Time for an update

Feb 28, 2009

Hello ya'll!

It's terrible of me not to get in here and update more often but life happens and that's what is happening in my life as of late. I am down 144 lbs. now and am 12 lbs. away from my goal. I am wearing a size 10 and small and mediums...it's such a delight to be average. I had a lower original goal of 137 but truthfully I don't want to be that small so I will be happy at 156. It's been a year a 2 months since surgery and I am looking forward to having a tummy tuck within the next month. Dr. McCurry will be my surgeon.

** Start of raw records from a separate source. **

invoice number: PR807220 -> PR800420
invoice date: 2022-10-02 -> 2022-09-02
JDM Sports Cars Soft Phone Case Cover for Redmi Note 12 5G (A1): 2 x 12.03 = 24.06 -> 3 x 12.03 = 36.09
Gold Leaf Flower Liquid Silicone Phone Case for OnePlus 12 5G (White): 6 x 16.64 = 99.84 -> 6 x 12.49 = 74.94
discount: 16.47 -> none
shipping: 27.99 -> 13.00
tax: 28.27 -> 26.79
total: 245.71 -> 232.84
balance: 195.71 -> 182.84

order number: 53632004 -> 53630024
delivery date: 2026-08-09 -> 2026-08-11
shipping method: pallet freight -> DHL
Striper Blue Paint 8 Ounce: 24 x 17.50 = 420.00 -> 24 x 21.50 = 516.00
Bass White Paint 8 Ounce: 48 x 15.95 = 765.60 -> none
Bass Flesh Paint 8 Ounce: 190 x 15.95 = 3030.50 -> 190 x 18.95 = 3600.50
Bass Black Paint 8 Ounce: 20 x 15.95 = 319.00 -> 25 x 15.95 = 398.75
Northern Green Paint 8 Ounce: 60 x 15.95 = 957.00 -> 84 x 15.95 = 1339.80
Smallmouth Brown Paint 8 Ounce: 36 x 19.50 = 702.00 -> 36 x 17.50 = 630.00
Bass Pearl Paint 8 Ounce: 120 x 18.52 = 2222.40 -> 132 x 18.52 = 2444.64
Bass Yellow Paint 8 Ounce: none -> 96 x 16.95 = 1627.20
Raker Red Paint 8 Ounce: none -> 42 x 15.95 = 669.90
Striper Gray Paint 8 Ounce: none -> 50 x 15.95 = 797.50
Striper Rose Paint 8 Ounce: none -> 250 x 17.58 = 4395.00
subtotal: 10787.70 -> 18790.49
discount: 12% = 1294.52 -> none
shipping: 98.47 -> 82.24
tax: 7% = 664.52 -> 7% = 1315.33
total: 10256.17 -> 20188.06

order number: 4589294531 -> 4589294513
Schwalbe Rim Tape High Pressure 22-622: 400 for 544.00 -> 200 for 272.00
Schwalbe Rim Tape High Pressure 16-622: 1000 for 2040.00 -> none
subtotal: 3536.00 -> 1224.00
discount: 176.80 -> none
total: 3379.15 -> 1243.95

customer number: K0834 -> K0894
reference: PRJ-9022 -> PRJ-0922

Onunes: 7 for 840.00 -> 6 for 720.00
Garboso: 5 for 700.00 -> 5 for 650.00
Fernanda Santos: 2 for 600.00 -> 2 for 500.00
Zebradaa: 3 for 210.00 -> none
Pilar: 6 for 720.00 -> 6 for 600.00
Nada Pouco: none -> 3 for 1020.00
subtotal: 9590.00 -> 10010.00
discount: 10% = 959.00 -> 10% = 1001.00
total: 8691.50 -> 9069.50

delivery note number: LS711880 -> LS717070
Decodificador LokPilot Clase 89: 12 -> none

My health has greatly improved though I'm still not 100%. I just recently had lithotripsy for the 5th time to get rid of kidney stones and I still suffer a great deal from my gout. It looks like gouty arthritis is going to be my lifelong friend whether I want it or not. I recently went to the doctor and was shocked to discover I have lost an inche and a half of height since surgery, this worries me because it doesn't seem possible. I'm thinking I probably need to have a bone density test and see if I am having problems with my bones. I know that I don't take my calcuim near enough so maybe that has hindered me.

Surgery changes everything and as a result I witnessed the end of my marriage of 6 yrs. but life does move on and I am happy. I am dating a real nice guy and the future looks hopeful. I miss all my friends on here but I just don't have as much time on the computer as I would like too but I do hope and pray you all are doing fine. My daughter, Sierra has recovered nicely from her spine surgery and has very little pain, she enjoys doing just about everything now with no problems...God is good!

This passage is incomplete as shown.